At 13, after relocating to San Francisco with a friend, Archie became a newsboy, hawking newspapers. He soon became deeply involved in labor activism and the Communist Party, organizing migrant and dustbowl workers. Subsequently, he joined the International Longshoremen's Organization and began organizing waterfront workers.
In 1935 he was charged with the murder of a labor activist and acquitted, but not before spending 81 days in prison.
When the Spanish Civil War broke out in 1936, eager to fight the fascists and join his brother, (who would soon be there), Brown applied for a passport. He was denied because he was a well known radical activist.
Eventually, he stowed away on a ship to France and made it to Spain in time to join the Abraham Lincoln Brigade in the Ebro Offensive, which was fought in the waning days of the war. He spent eight months in Spain as a machine gunner.
After the war, Brown returned to the United States and resumed his work on the waterfront and with the Communist Party. In 1940, he ran for Congress under the Communist ticket—he lost.
During World War II, Brown enlisted in the U.S. Army and was involved in the Battle of the Bulge as a member of the 76th Infantry Division.
After the war, as a high ranking member of the Communist Party, Brown was forced to go into hiding for several years owing to the political climate of the Cold War. When he emerged from hiding, Brown carried on with his union work and in 1960 he was called as a hostile witness to House Un-American Activities Committee meetings in San Francisco. He read a fierce protest statement at the hearing and became involved in three days of protests, which led to scores of arrests. As a result Brown gained national attention.

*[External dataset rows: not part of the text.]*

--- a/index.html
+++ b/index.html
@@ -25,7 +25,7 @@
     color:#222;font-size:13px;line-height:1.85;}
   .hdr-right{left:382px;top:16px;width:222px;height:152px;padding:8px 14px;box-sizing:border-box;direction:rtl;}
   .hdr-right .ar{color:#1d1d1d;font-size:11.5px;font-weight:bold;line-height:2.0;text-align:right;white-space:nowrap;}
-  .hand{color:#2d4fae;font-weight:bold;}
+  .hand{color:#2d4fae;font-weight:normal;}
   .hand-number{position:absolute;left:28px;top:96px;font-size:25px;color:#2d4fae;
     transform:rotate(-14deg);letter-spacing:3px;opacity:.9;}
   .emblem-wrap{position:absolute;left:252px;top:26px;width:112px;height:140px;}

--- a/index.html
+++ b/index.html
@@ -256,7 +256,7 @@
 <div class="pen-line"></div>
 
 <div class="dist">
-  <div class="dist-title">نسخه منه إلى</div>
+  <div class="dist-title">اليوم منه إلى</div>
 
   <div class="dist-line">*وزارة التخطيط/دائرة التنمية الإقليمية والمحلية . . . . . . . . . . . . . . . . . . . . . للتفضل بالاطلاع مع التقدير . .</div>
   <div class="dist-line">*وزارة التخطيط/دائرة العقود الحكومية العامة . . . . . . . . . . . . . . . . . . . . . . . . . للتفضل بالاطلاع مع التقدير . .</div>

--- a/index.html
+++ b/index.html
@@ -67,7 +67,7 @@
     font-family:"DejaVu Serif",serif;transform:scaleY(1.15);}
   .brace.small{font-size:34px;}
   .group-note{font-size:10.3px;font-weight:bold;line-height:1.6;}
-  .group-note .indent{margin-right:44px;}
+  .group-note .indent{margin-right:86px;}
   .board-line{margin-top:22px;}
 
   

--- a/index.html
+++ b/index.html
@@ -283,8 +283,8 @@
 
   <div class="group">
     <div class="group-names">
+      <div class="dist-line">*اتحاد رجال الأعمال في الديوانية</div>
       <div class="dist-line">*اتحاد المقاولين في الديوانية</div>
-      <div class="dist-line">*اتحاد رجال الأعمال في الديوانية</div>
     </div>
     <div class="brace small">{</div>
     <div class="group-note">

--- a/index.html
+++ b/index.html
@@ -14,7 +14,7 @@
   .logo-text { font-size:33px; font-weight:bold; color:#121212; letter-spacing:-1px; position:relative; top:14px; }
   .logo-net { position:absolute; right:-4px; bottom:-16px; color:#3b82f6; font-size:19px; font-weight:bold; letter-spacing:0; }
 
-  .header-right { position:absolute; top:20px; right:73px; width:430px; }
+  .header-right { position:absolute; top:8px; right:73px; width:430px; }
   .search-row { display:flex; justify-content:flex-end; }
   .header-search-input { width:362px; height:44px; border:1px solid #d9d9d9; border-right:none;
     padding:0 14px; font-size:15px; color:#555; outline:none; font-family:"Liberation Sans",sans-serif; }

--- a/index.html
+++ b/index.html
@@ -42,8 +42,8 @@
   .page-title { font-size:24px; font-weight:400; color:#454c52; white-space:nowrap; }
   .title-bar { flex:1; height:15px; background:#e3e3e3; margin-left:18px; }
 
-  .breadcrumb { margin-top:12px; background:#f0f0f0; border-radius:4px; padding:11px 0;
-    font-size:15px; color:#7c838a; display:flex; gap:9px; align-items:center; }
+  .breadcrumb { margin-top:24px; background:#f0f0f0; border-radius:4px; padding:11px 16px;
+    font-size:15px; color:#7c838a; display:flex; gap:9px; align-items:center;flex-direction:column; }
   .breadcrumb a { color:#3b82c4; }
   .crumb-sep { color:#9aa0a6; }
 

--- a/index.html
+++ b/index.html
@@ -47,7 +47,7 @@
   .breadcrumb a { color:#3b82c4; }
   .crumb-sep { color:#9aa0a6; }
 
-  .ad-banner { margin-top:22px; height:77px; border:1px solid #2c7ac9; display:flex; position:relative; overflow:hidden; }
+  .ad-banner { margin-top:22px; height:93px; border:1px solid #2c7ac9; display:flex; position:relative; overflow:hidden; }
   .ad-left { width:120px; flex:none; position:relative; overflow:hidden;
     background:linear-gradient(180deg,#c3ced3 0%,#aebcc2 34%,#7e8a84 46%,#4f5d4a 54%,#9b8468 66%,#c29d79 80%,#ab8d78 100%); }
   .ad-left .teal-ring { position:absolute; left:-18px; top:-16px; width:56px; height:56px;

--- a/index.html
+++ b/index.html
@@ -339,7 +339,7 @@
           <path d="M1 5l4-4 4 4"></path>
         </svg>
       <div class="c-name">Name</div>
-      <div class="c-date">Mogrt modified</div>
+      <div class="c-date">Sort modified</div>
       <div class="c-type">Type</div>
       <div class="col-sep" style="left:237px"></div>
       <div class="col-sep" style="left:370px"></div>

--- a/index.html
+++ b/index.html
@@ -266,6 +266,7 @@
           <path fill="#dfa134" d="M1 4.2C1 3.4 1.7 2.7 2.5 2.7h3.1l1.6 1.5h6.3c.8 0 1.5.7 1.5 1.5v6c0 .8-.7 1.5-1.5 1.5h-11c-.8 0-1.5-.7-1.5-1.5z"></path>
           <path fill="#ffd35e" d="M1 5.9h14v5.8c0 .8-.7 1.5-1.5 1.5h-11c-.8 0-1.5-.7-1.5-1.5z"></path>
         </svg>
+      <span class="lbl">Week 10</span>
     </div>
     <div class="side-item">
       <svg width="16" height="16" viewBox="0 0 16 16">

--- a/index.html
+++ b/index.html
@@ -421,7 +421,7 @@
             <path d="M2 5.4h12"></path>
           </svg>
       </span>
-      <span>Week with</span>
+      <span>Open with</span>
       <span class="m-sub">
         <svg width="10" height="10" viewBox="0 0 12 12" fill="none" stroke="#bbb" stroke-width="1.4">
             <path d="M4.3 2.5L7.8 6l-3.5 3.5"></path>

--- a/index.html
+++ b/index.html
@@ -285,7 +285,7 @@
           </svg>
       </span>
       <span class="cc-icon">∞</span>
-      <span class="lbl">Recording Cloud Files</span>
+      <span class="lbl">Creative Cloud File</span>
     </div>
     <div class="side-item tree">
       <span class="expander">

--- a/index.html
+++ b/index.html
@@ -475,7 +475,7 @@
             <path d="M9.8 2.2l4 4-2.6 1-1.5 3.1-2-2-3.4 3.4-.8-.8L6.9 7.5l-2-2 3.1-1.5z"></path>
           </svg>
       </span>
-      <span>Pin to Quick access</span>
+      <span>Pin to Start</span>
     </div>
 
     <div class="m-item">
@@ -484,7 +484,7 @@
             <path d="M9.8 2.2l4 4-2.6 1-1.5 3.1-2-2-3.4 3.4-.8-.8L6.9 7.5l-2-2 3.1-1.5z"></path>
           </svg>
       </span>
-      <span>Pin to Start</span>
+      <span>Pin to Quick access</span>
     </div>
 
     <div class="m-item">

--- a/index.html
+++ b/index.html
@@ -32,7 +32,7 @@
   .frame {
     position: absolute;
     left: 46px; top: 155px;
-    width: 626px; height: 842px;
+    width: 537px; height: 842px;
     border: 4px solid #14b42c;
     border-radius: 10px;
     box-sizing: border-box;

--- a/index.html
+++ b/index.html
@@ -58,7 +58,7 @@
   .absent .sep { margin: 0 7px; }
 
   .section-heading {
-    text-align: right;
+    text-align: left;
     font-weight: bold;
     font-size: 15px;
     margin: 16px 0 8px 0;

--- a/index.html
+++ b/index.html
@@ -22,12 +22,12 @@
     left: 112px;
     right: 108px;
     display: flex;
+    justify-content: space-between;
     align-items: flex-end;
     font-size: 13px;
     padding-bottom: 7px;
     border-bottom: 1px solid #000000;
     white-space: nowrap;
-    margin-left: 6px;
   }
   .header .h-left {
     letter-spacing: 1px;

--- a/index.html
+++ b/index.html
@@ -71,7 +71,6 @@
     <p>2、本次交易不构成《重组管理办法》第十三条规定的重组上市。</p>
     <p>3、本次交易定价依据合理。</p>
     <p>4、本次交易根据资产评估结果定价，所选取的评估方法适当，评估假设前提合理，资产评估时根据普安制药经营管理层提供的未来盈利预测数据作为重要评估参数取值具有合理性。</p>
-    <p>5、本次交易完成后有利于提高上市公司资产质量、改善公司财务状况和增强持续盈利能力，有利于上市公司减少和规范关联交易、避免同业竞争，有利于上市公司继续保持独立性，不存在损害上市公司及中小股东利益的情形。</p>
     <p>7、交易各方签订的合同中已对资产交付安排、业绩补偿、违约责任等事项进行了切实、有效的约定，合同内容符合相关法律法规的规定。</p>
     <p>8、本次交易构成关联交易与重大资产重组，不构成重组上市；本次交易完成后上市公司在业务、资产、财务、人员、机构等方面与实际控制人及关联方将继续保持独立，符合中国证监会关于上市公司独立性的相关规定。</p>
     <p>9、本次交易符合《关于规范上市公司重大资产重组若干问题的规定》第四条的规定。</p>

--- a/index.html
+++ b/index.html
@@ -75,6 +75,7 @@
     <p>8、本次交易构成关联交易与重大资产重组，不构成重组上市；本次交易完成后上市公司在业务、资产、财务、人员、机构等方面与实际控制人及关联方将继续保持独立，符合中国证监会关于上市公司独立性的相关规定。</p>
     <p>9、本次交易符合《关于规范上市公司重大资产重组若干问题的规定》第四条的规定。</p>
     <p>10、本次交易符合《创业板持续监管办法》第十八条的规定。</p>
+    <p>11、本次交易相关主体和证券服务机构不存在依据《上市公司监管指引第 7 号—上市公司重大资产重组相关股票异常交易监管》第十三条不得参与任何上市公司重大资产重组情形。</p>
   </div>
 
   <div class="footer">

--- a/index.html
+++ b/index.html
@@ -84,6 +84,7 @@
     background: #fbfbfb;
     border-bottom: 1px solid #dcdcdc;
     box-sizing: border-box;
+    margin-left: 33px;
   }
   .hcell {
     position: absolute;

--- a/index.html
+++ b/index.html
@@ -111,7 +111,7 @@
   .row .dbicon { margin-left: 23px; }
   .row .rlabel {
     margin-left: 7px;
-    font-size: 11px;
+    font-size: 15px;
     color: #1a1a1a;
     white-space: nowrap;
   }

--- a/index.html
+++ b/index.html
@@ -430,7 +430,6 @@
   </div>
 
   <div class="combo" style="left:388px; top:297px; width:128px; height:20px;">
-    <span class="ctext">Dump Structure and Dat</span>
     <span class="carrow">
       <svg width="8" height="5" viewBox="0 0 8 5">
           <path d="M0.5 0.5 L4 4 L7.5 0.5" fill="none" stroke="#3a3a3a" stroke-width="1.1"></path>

In the following years he was arrested for violating a 1959 act barring Communists from serving as union officers. In 1963 he was convicted, but in 1965 the Supreme Court overturned the legislation.
Throughout the rest of his life Brown was involved in a myriad of radical activities, from protests supporting The Sandinistas of Nicaragua to opposing the Pinochet government in Chile. He died of cancer in 1990 at age 79.